For almost 100 years, smokers have had the upper hand. I can remember going to concerts where the smoke was so thick that the stage lighting only showed you where you would see the band, if the air wasn't opaque. Smokers have probably cured more alcoholics than AAA, keeping non-smokers from being able to taste beer or mixed drinks weaker than Everclear. Smokers have driven non-smokers from political conventions, bars, public bathrooms, business offices, and their own homes. When you think about it that way, it's possible that smoking created independent politics, bottled beer, pissing in the alley, home businesses, and outdoor recreation. Anyway, non-smokers have been looking for a way to get even since the invention of the match.

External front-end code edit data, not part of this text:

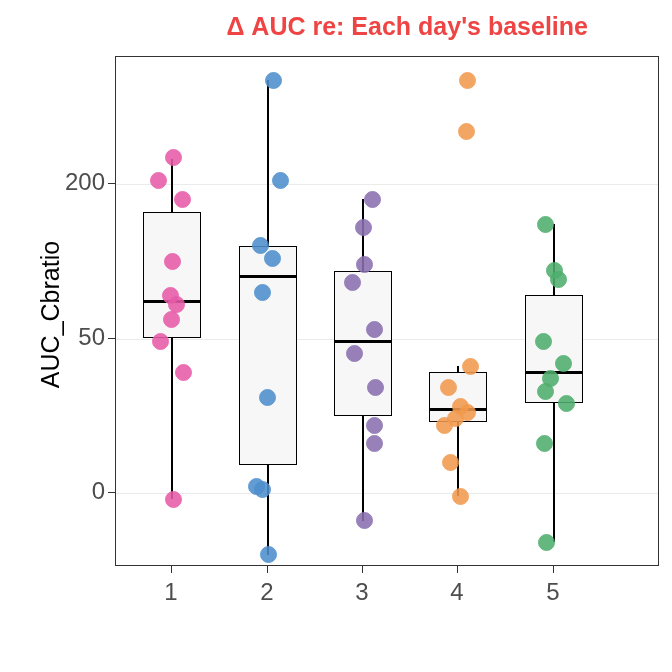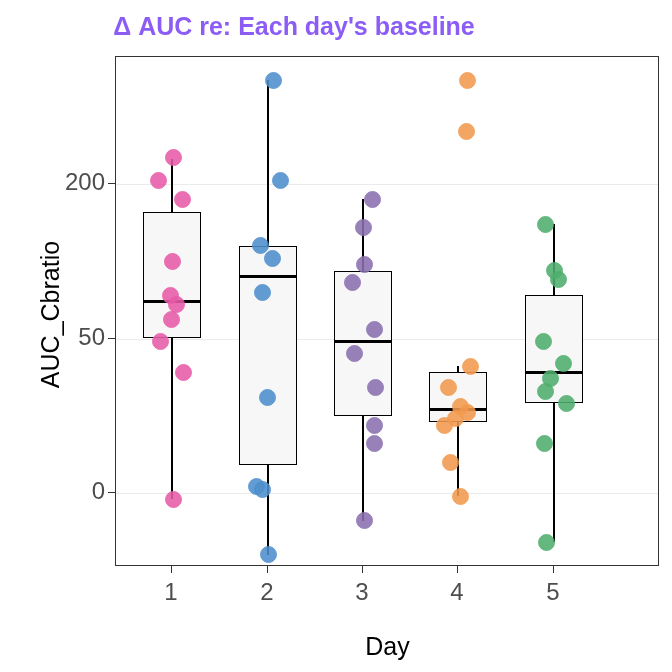--- a/index.html
+++ b/index.html
@@ -12,7 +12,7 @@
 
   .chart-title{
     position:absolute;left:0;top:12px;width:588px;
-    text-align:center;font-size:25px;font-weight:bold;color:#8b5cf6;
+    text-align:right;font-size:25px;font-weight:bold;color:#ef4444;
     letter-spacing:0px;
   }
 

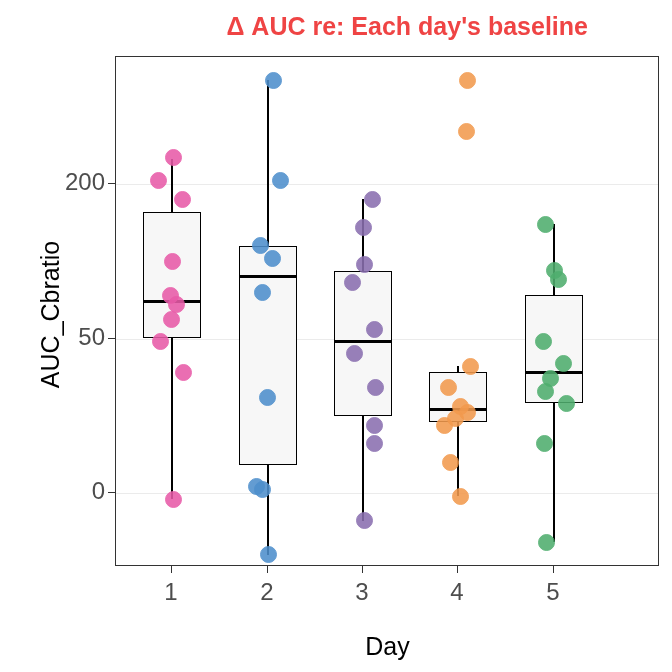--- a/index.html
+++ b/index.html
@@ -54,7 +54,6 @@
   <div class="chart-title">Δ AUC re: Each day's baseline</div>
 
   <div class="y-axis-title">AUC_Cbratio</div>
-  <div class="x-axis-title">Day</div>
 
   <div class="panel" id="panel">
       <div class="gridline" style="top: 436px;"></div>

It isn't easy to find a way to get even with a smoker. They're obviously suicidal, so most threats are empty. They were clearly born in a smoke-filled, carpet-burnt barn, so threatening to tell their mothers isn't going to carry a lot of weight. Anyone who smiles and says "excuse me" after burning a hole in your knee with stray ashes won't be affected by Ms. Manners' quotes. If you aren't afraid of being beat up by a revolting smoker, you have to be afraid of their revolting mouth odor. Personally, I'd rather lose teeth than inhale smokers' breath. There's nothing left for non-smokers to do but to bring out the heavy weapons: lawyers.
In my young, impressionable, dumb as a rock days, I believed that lawyers were "a bad thing." Not anymore. A year ago, a real estate lawyer saved me from having to live under a rock. Without lawyers, comedy would be dead. The only way to hear a politically incorrect joke, these days, is to make the victim a lawyer. In the medical business, no one listen to patients unless they talk through a lawyer. But best of all, my wimpy asthmatic lungs are being saved from premature mechanical replacement by a pack of multi-millionaire Minnesota lawyers with nothing but good intentions and God on their side. I've changed, see? Now I'm old, impressionable, and dumb as a rock. Change is good.
A few short decades ago, Libertarians, Republicans, and teams of business interests and personal freedom fanatics would have shouted down the anti-tobacco campaign. Not anymore. It's payback time. Smokers are outnumbered, almost 5 to 1, and non-smokers are taking back the air we breathe. We're saying, "To hell with your free choice. I want to go anywhere I want to go, without having to breathe burning tobacco. You are banished to the smoking section of the darkest alley in town." By the time this is over with, tobacco company execs will be moon shining Virginia hillbillies, hand-rolling cigarettes in back of tarpaper shacks. Smokers will have to find a way to spontaneously combust, seconds after stuffing a fag into their mouths, to keep from being arrested. Even then, the ashes will get a littering citation.
That's the way I see it. Change is good. Smoking is bad. It's a simple world. This is a "personal space issue" that has nothing to do with building a safer, kinder, gentler world. It's a good thing most lawyers are also fat people. Otherwise, I'd worry about being their next target. Ever sit next to a sweaty, fat guy on an airplane?